- [Activity]
Look in the material below for the line holding "Kirti Party. Giani". Set it down exactly, with each later line up to and including the line holding "html: none ->".

───── Data extract

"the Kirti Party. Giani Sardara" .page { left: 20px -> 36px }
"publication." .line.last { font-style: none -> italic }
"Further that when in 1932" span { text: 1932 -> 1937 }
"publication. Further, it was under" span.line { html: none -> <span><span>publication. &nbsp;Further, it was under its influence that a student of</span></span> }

──────────
───── Data extract

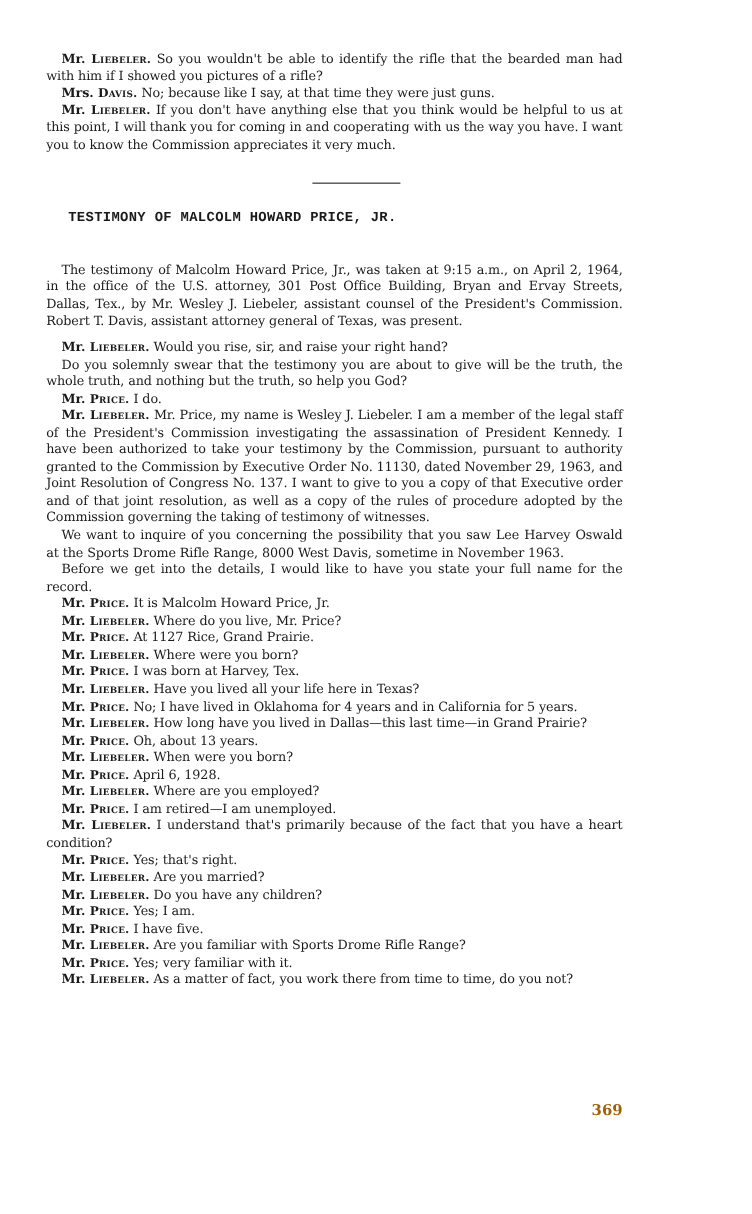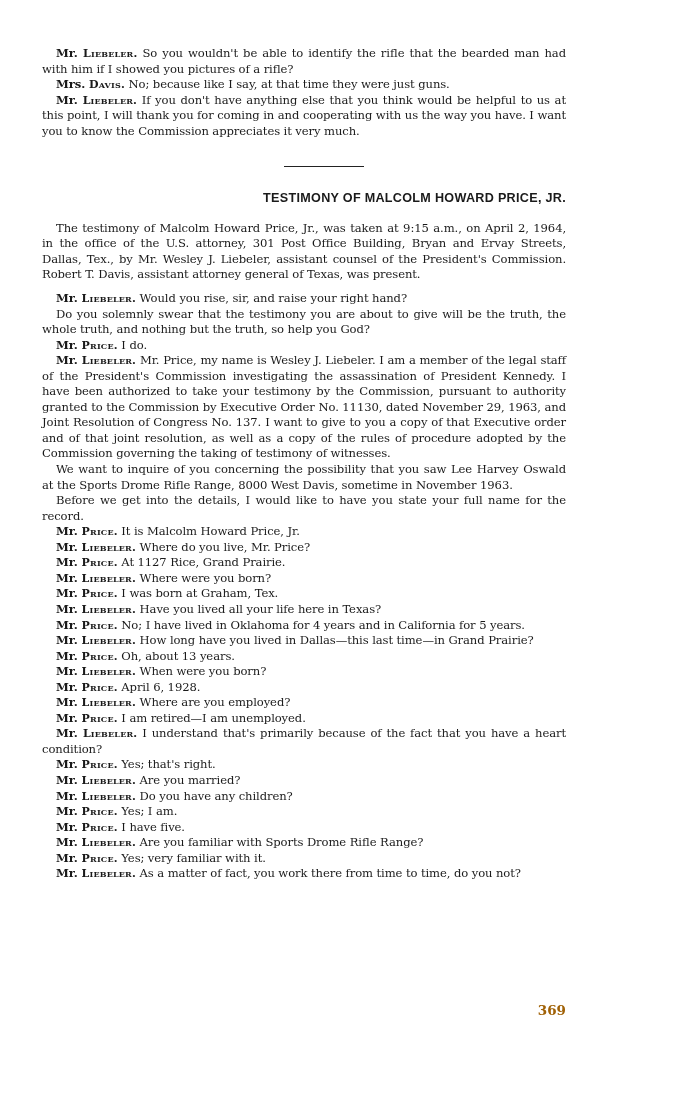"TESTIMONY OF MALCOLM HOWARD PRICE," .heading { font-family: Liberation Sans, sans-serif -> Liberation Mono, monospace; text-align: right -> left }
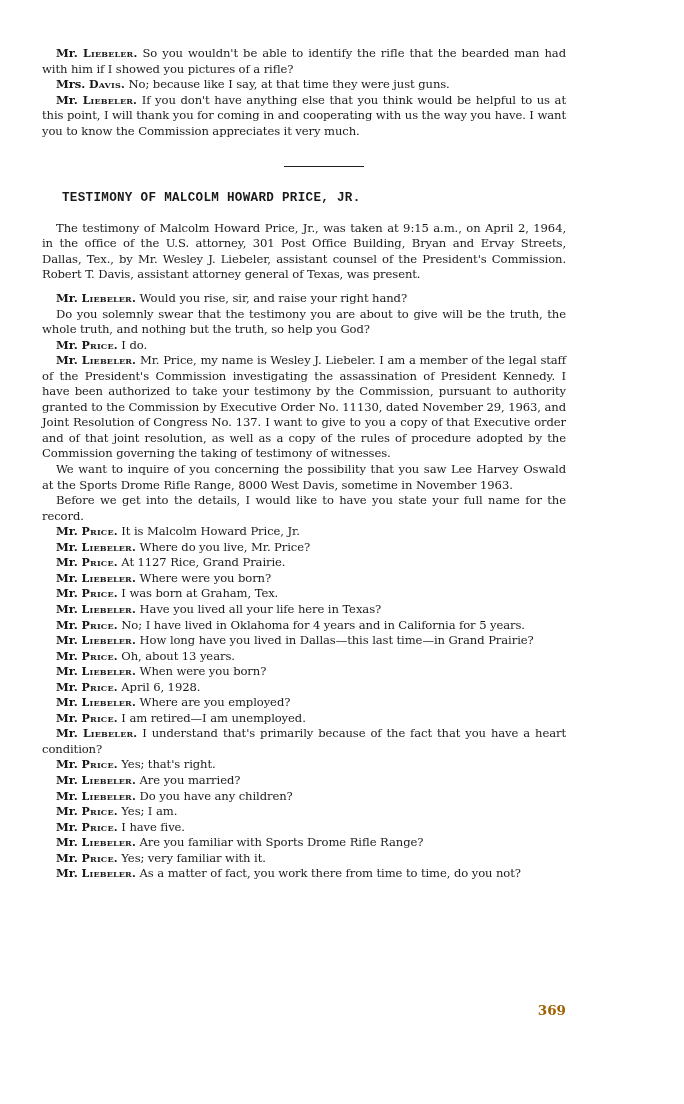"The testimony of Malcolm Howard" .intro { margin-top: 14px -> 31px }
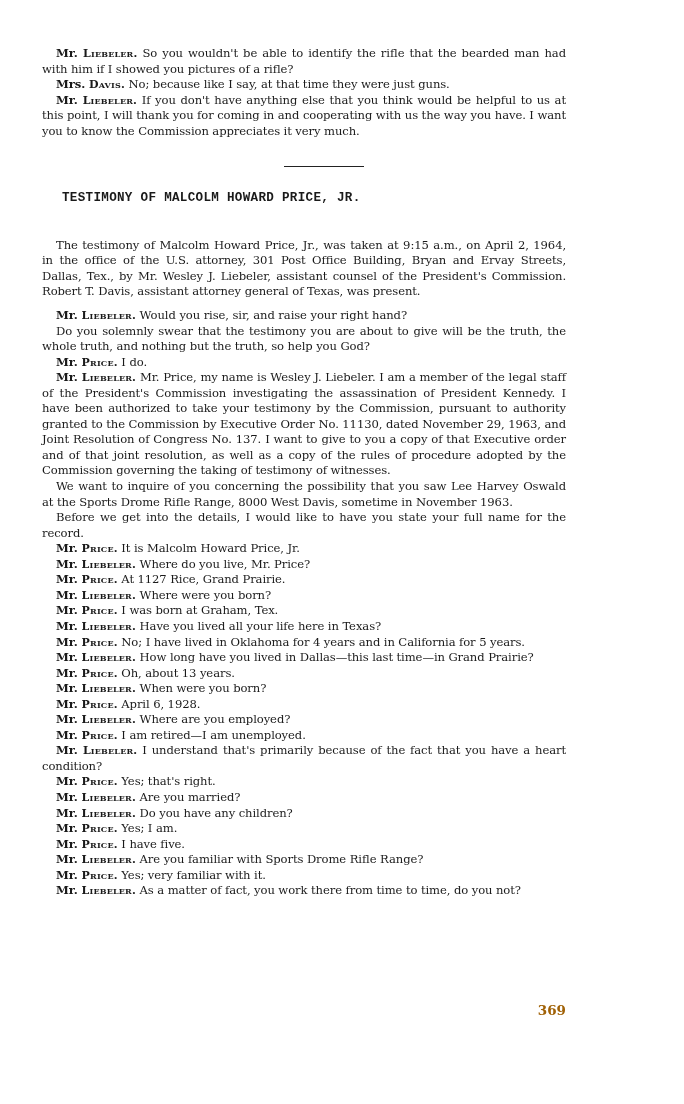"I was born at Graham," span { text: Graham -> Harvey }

──────────
───── Data extract

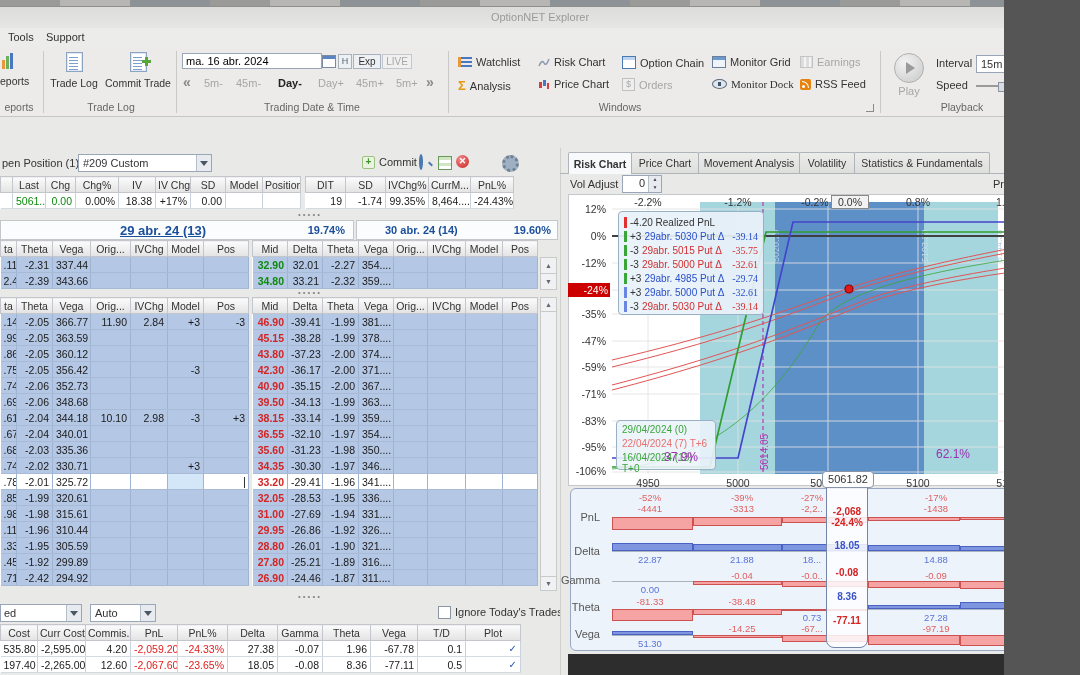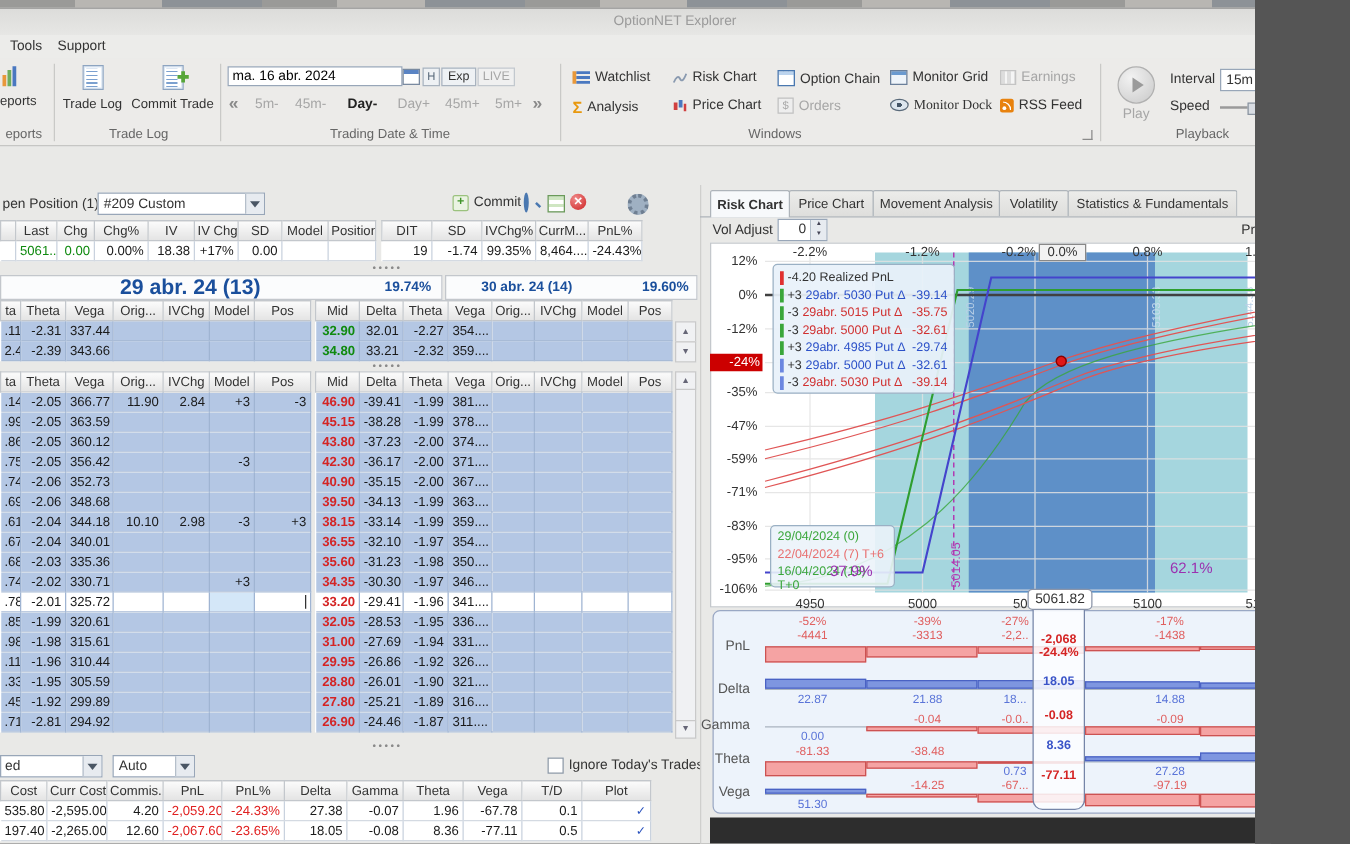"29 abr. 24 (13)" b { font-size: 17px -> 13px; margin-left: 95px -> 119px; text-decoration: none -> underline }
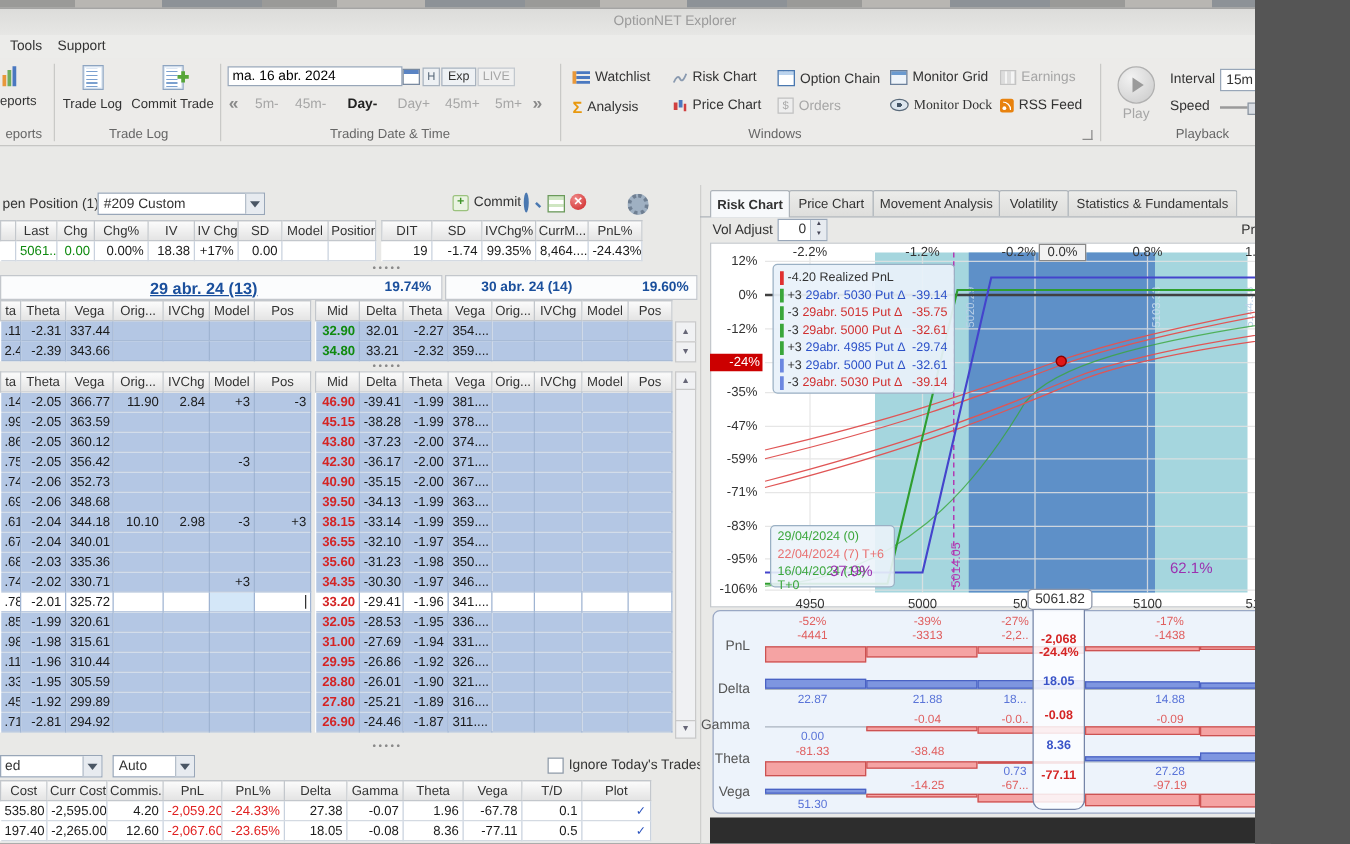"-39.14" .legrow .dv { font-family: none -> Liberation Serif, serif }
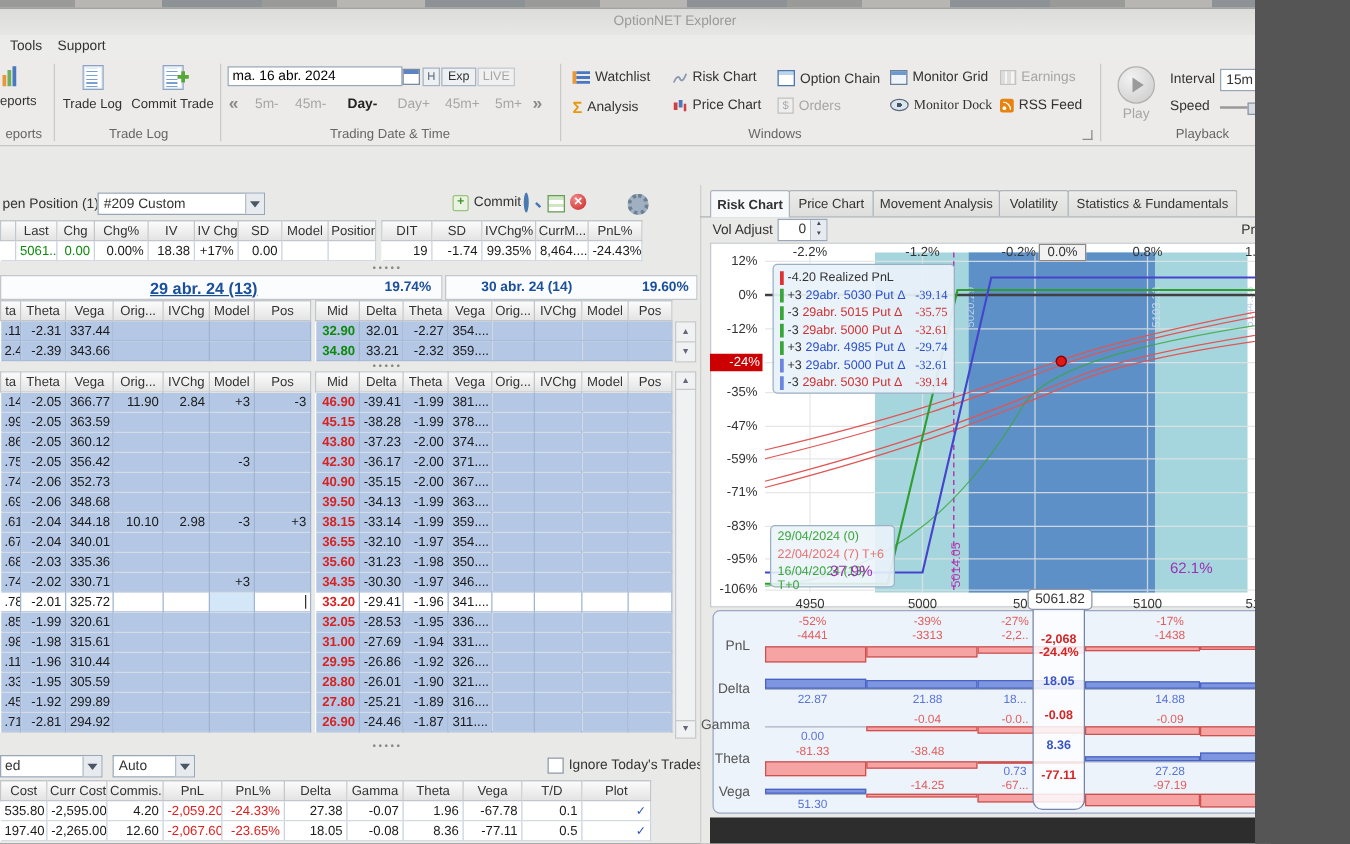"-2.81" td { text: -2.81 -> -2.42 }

──────────

- [Answer box]
"the Kirti Party. Giani Sardara" .page { left: 20px -> 36px }
"publication." .line.last { font-style: none -> italic }
"Further that when in 1932" span { text: 1932 -> 1937 }
"publication. Further, it was under" span.line { html: none -> <span><span>publication. &nbsp;Further, it was under its influence that a student of</span></span> }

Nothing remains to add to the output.